**WHAT THE TASK ASKS:** All of the entries are to be restated word for word.

□ □ □ □ □

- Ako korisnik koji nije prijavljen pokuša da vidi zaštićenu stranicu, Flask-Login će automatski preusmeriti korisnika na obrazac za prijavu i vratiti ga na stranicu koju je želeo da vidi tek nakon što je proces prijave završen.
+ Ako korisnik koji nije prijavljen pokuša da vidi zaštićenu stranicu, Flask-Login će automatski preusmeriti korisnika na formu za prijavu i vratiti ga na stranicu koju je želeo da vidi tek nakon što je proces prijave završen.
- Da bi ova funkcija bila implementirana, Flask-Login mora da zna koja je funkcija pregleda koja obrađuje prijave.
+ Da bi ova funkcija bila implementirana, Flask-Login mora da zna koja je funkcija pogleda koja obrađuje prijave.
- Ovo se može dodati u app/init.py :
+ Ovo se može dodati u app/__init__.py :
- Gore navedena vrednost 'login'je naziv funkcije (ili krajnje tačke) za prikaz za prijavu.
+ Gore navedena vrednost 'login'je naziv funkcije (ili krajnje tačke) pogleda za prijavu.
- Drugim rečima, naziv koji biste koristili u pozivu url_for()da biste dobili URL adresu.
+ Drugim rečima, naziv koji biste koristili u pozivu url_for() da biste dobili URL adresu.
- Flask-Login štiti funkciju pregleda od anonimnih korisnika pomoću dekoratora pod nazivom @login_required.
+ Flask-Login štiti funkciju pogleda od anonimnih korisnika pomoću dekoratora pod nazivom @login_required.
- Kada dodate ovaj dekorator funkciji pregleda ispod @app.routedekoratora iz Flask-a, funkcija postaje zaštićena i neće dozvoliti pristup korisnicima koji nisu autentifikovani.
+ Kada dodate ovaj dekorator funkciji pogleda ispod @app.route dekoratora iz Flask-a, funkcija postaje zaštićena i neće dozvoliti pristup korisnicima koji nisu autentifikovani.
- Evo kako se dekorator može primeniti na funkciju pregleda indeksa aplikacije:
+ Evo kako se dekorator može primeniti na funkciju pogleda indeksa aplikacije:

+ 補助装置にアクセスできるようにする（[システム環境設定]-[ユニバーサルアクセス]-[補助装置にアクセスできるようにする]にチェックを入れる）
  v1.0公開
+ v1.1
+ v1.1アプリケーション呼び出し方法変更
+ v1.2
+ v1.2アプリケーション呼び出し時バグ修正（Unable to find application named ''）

□ □ □ □ □

**SOLUTION TO THIS EXERCISE:**
- Ako korisnik koji nije prijavljen pokuša da vidi zaštićenu stranicu, Flask-Login će automatski preusmeriti korisnika na obrazac za prijavu i vratiti ga na stranicu koju je želeo da vidi tek nakon što je proces prijave završen.
+ Ako korisnik koji nije prijavljen pokuša da vidi zaštićenu stranicu, Flask-Login će automatski preusmeriti korisnika na formu za prijavu i vratiti ga na stranicu koju je želeo da vidi tek nakon što je proces prijave završen.
- Da bi ova funkcija bila implementirana, Flask-Login mora da zna koja je funkcija pregleda koja obrađuje prijave.
+ Da bi ova funkcija bila implementirana, Flask-Login mora da zna koja je funkcija pogleda koja obrađuje prijave.
- Ovo se može dodati u app/init.py :
+ Ovo se može dodati u app/__init__.py :
- Gore navedena vrednost 'login'je naziv funkcije (ili krajnje tačke) za prikaz za prijavu.
+ Gore navedena vrednost 'login'je naziv funkcije (ili krajnje tačke) pogleda za prijavu.
- Drugim rečima, naziv koji biste koristili u pozivu url_for()da biste dobili URL adresu.
+ Drugim rečima, naziv koji biste koristili u pozivu url_for() da biste dobili URL adresu.
- Flask-Login štiti funkciju pregleda od anonimnih korisnika pomoću dekoratora pod nazivom @login_required.
+ Flask-Login štiti funkciju pogleda od anonimnih korisnika pomoću dekoratora pod nazivom @login_required.
- Kada dodate ovaj dekorator funkciji pregleda ispod @app.routedekoratora iz Flask-a, funkcija postaje zaštićena i neće dozvoliti pristup korisnicima koji nisu autentifikovani.
+ Kada dodate ovaj dekorator funkciji pogleda ispod @app.route dekoratora iz Flask-a, funkcija postaje zaštićena i neće dozvoliti pristup korisnicima koji nisu autentifikovani.
- Evo kako se dekorator može primeniti na funkciju pregleda indeksa aplikacije:
+ Evo kako se dekorator može primeniti na funkciju pogleda indeksa aplikacije:

+ 補助装置にアクセスできるようにする（[システム環境設定]-[ユニバーサルアクセス]-[補助装置にアクセスできるようにする]にチェックを入れる）
  v1.0公開
+ v1.1
+ v1.1アプリケーション呼び出し方法変更
+ v1.2
+ v1.2アプリケーション呼び出し時バグ修正（Unable to find application named ''）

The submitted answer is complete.